- _RECORDS_:
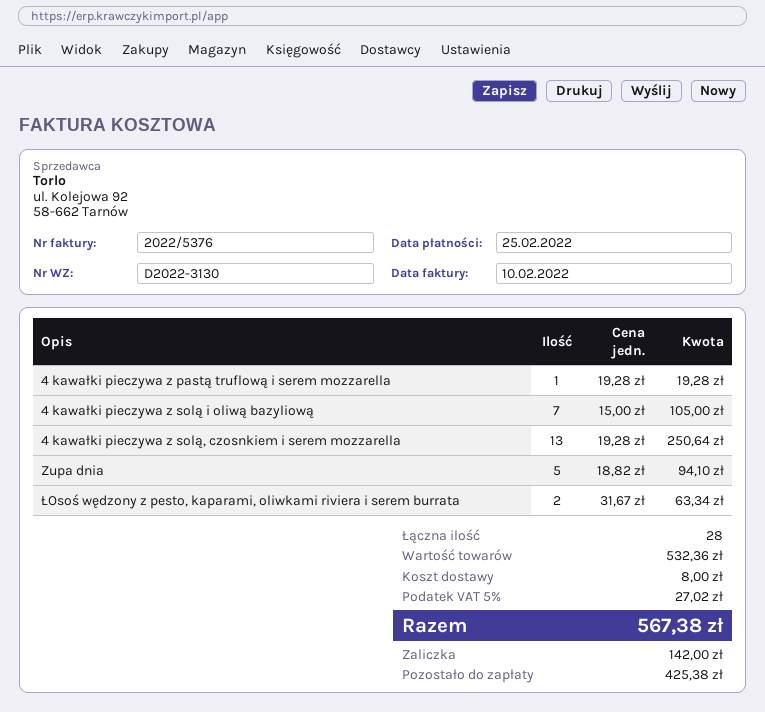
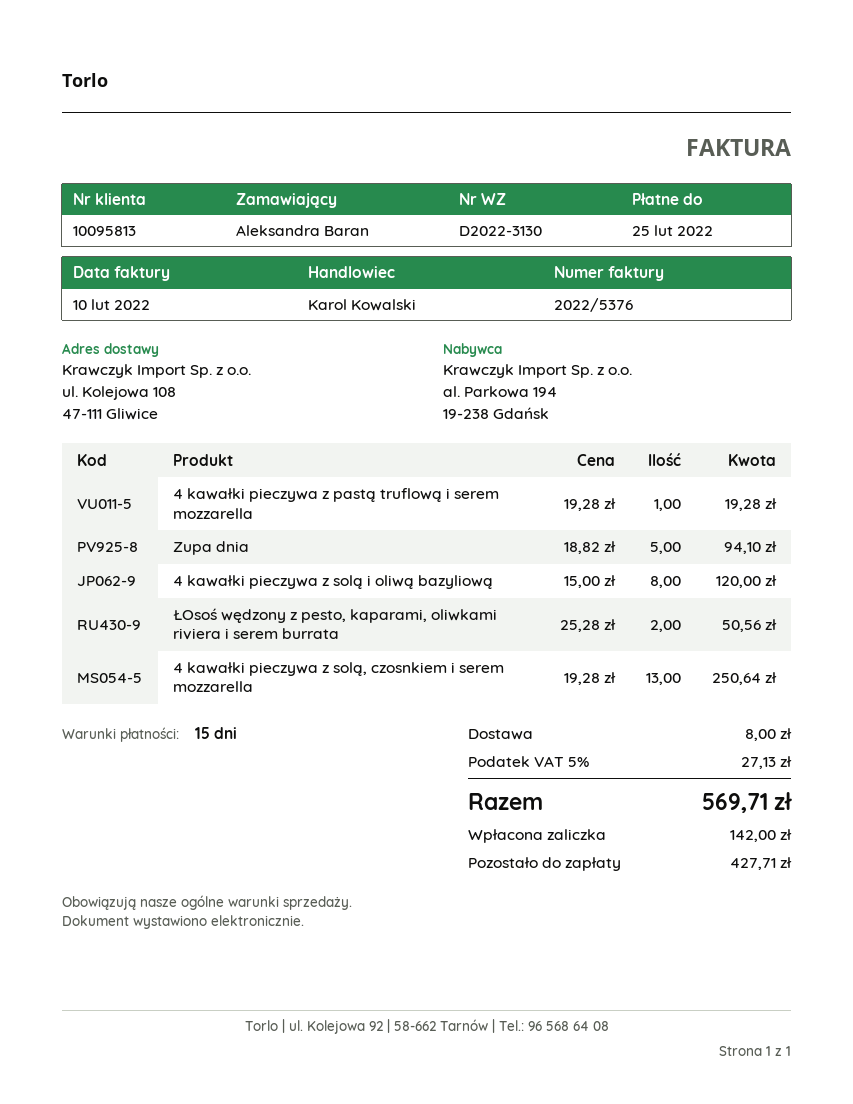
4 kawałki pieczywa z solą i oliwą bazyliową: 7 x 15.00 = 105.00 -> 8 x 15.00 = 120.00
ŁOsoś wędzony z pesto, kaparami, oliwkami riviera i serem burrata: 2 x 31.67 = 63.34 -> 2 x 25.28 = 50.56
tax: 5% = 27.02 -> 5% = 27.13
total: 567.38 -> 569.71
balance: 425.38 -> 427.71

- _PROBLEM TO SOLVE_: Restate the material above word for word, dropping the pictures.

- _TASK RESULT_:
4 kawałki pieczywa z solą i oliwą bazyliową: 7 x 15.00 = 105.00 -> 8 x 15.00 = 120.00
ŁOsoś wędzony z pesto, kaparami, oliwkami riviera i serem burrata: 2 x 31.67 = 63.34 -> 2 x 25.28 = 50.56
tax: 5% = 27.02 -> 5% = 27.13
total: 567.38 -> 569.71
balance: 425.38 -> 427.71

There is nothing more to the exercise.